== Task objective ==
Search the data for the word "pergunte" and copy each line that has it.

== Extracted material ==
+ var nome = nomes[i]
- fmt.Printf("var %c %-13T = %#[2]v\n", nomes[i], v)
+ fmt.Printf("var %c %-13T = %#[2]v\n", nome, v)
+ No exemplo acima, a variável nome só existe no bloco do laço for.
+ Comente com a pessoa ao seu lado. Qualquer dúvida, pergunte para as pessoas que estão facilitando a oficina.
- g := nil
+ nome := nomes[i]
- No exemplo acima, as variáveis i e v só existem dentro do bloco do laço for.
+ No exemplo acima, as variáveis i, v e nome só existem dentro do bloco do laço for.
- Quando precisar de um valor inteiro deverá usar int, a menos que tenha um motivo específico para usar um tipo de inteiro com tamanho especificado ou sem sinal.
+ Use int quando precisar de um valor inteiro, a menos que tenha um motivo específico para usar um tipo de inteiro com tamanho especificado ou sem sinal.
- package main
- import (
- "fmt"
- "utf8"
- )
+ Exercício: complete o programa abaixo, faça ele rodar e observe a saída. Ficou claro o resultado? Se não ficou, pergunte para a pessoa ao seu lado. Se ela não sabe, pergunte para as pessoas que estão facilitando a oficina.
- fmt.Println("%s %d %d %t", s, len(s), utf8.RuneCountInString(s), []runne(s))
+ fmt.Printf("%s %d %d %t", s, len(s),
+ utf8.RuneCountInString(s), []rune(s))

...

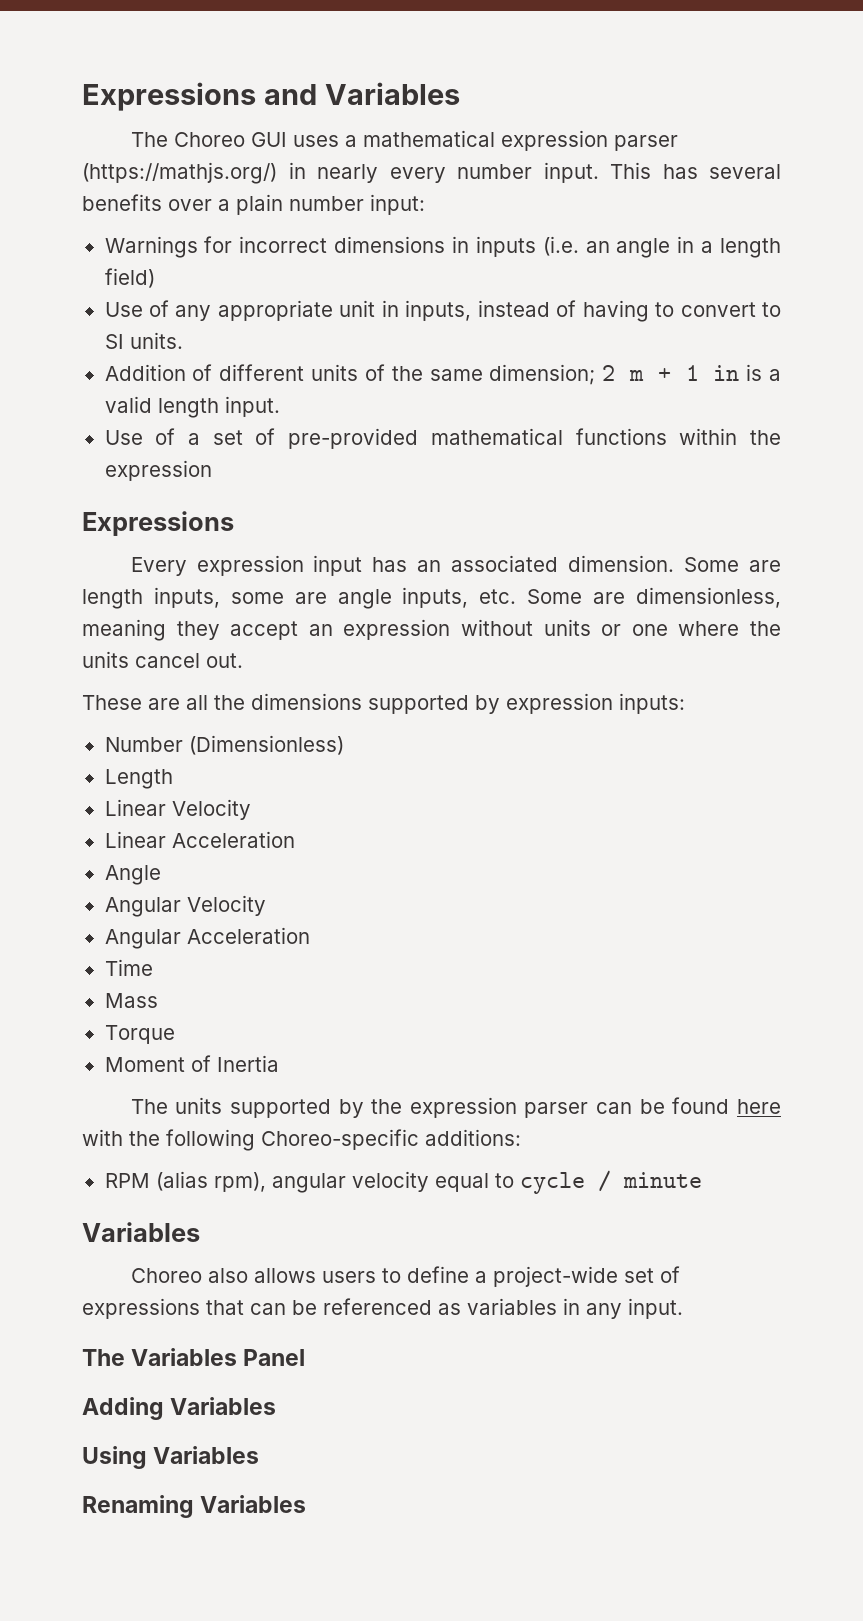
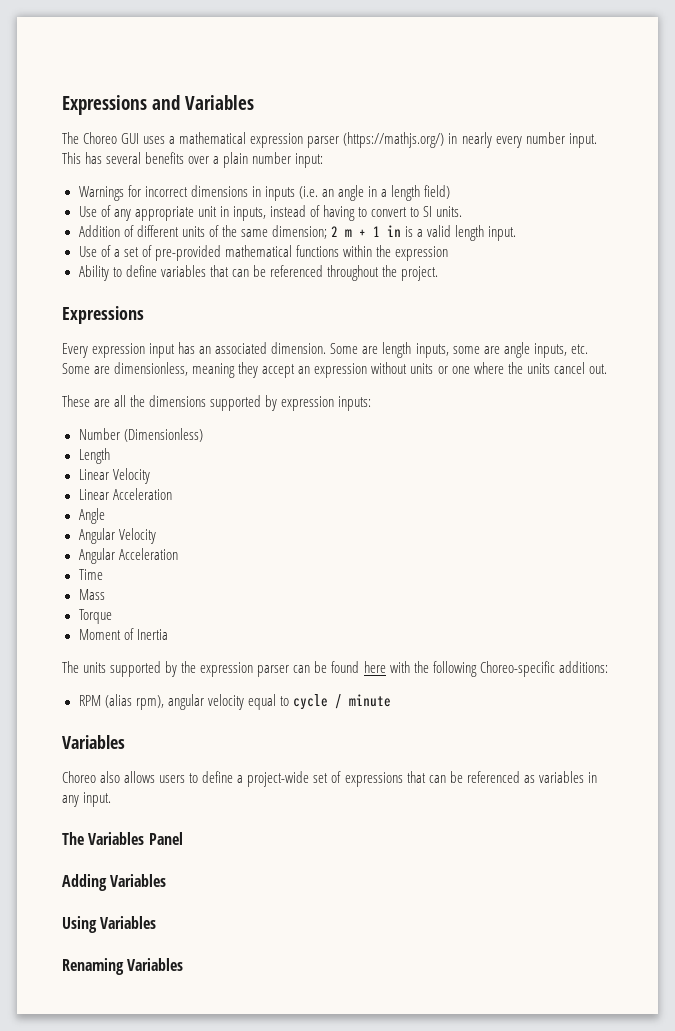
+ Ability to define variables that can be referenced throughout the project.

...

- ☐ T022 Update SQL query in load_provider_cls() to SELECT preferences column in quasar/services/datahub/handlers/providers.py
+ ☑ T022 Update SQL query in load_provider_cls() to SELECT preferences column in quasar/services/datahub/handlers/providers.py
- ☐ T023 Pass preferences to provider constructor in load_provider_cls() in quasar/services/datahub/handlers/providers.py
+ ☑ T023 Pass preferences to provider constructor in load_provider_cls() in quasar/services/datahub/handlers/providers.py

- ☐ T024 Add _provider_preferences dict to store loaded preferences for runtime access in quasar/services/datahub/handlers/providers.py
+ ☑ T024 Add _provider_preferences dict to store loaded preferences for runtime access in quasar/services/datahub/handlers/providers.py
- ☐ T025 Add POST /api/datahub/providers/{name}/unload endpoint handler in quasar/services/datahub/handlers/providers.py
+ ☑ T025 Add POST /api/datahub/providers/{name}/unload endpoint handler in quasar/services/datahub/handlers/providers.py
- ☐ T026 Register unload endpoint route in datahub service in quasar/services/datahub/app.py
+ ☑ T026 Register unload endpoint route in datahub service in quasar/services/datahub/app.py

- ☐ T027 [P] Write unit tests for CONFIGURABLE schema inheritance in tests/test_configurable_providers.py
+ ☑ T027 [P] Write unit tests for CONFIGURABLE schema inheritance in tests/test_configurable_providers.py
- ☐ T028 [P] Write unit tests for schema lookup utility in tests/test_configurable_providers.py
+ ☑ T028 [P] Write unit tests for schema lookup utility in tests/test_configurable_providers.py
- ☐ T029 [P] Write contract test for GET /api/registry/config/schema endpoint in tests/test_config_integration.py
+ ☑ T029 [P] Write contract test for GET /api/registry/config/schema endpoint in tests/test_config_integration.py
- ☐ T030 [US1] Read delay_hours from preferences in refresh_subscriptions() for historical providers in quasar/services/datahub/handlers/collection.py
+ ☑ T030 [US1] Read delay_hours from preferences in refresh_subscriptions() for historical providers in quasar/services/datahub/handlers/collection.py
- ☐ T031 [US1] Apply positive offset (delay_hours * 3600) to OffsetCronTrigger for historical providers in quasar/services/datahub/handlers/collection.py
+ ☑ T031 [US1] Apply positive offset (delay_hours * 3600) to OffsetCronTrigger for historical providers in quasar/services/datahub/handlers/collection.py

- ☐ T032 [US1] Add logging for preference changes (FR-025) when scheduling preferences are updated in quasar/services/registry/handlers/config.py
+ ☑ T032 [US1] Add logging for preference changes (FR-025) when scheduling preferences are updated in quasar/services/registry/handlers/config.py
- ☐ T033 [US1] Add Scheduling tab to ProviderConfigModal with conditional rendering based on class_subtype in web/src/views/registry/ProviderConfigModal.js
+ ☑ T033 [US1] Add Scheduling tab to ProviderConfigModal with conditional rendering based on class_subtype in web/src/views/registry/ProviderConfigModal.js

== Response box ==
+ Comente com a pessoa ao seu lado. Qualquer dúvida, pergunte para as pessoas que estão facilitando a oficina.
+ Exercício: complete o programa abaixo, faça ele rodar e observe a saída. Ficou claro o resultado? Se não ficou, pergunte para a pessoa ao seu lado. Se ela não sabe, pergunte para as pessoas que estão facilitando a oficina.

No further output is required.